Search the data below for lines that include the word "options" and state how many there are, nothing else.

Exercise inputs section start

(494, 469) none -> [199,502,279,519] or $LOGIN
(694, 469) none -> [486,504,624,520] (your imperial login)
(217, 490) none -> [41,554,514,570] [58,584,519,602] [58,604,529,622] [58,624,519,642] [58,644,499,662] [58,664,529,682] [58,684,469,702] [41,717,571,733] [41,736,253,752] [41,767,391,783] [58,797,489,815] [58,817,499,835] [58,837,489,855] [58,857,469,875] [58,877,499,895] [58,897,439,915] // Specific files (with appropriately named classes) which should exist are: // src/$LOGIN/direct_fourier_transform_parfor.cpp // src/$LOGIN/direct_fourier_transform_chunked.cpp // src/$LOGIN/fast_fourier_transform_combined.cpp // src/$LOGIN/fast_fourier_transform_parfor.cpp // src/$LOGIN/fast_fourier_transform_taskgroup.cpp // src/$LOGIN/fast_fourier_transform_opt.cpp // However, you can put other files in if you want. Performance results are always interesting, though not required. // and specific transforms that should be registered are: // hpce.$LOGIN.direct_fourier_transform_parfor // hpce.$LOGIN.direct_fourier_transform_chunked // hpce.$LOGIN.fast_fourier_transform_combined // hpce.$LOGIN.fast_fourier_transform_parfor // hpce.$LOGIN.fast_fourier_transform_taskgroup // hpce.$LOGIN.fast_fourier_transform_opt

Exercise inputs section end
Exercise inputs section start

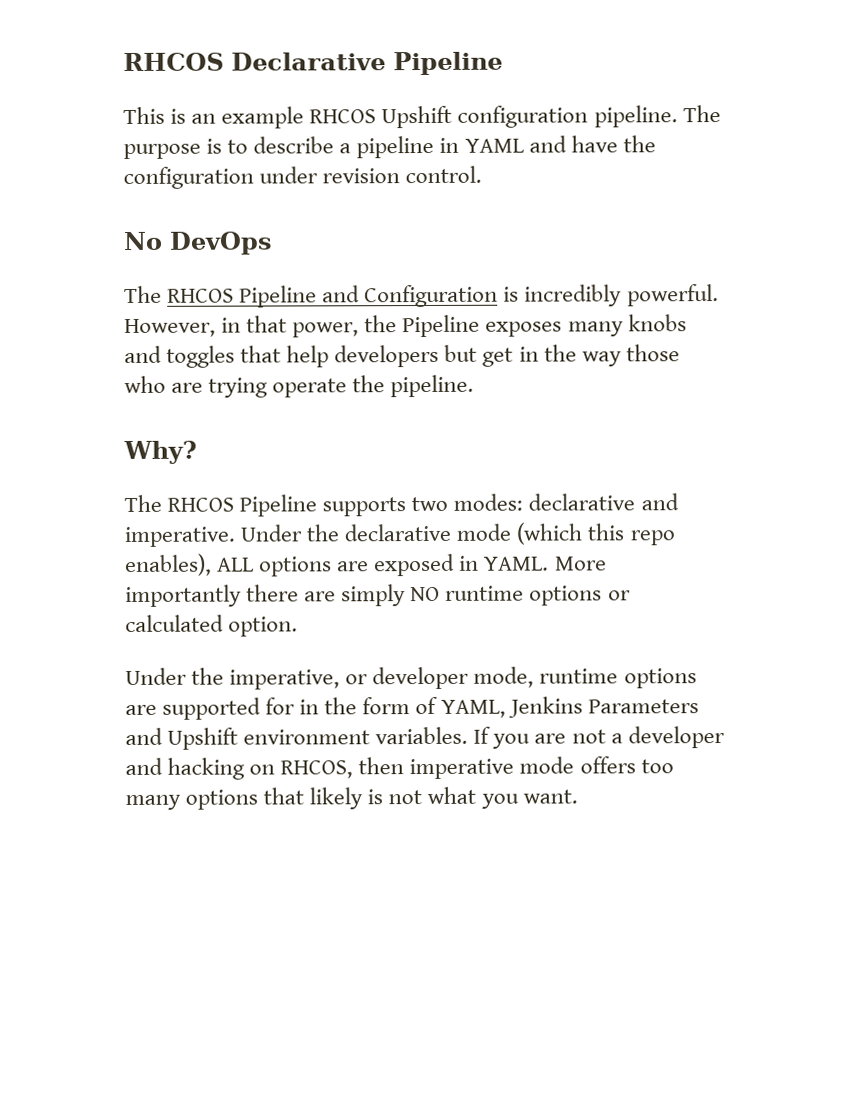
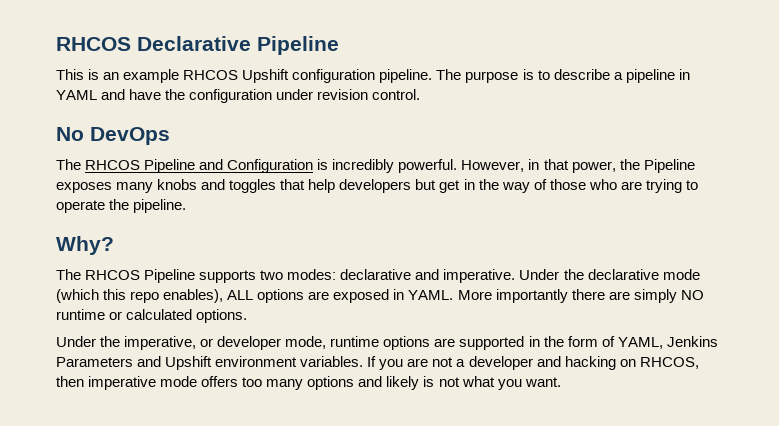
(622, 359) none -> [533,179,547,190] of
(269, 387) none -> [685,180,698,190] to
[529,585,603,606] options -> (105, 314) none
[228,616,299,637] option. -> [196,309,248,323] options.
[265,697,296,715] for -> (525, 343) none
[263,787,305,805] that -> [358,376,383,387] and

Exercise inputs section end
Exercise inputs section start

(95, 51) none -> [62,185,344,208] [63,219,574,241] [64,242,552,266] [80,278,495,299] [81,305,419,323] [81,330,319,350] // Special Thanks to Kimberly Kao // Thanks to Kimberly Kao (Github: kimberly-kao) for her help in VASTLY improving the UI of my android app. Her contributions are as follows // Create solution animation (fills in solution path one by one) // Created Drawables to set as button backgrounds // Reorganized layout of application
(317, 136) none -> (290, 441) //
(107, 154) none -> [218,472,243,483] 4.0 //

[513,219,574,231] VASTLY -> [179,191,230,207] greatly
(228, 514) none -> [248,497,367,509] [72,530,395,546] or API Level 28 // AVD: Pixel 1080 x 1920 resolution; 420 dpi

Exercise inputs section end

[Solution for this task] 2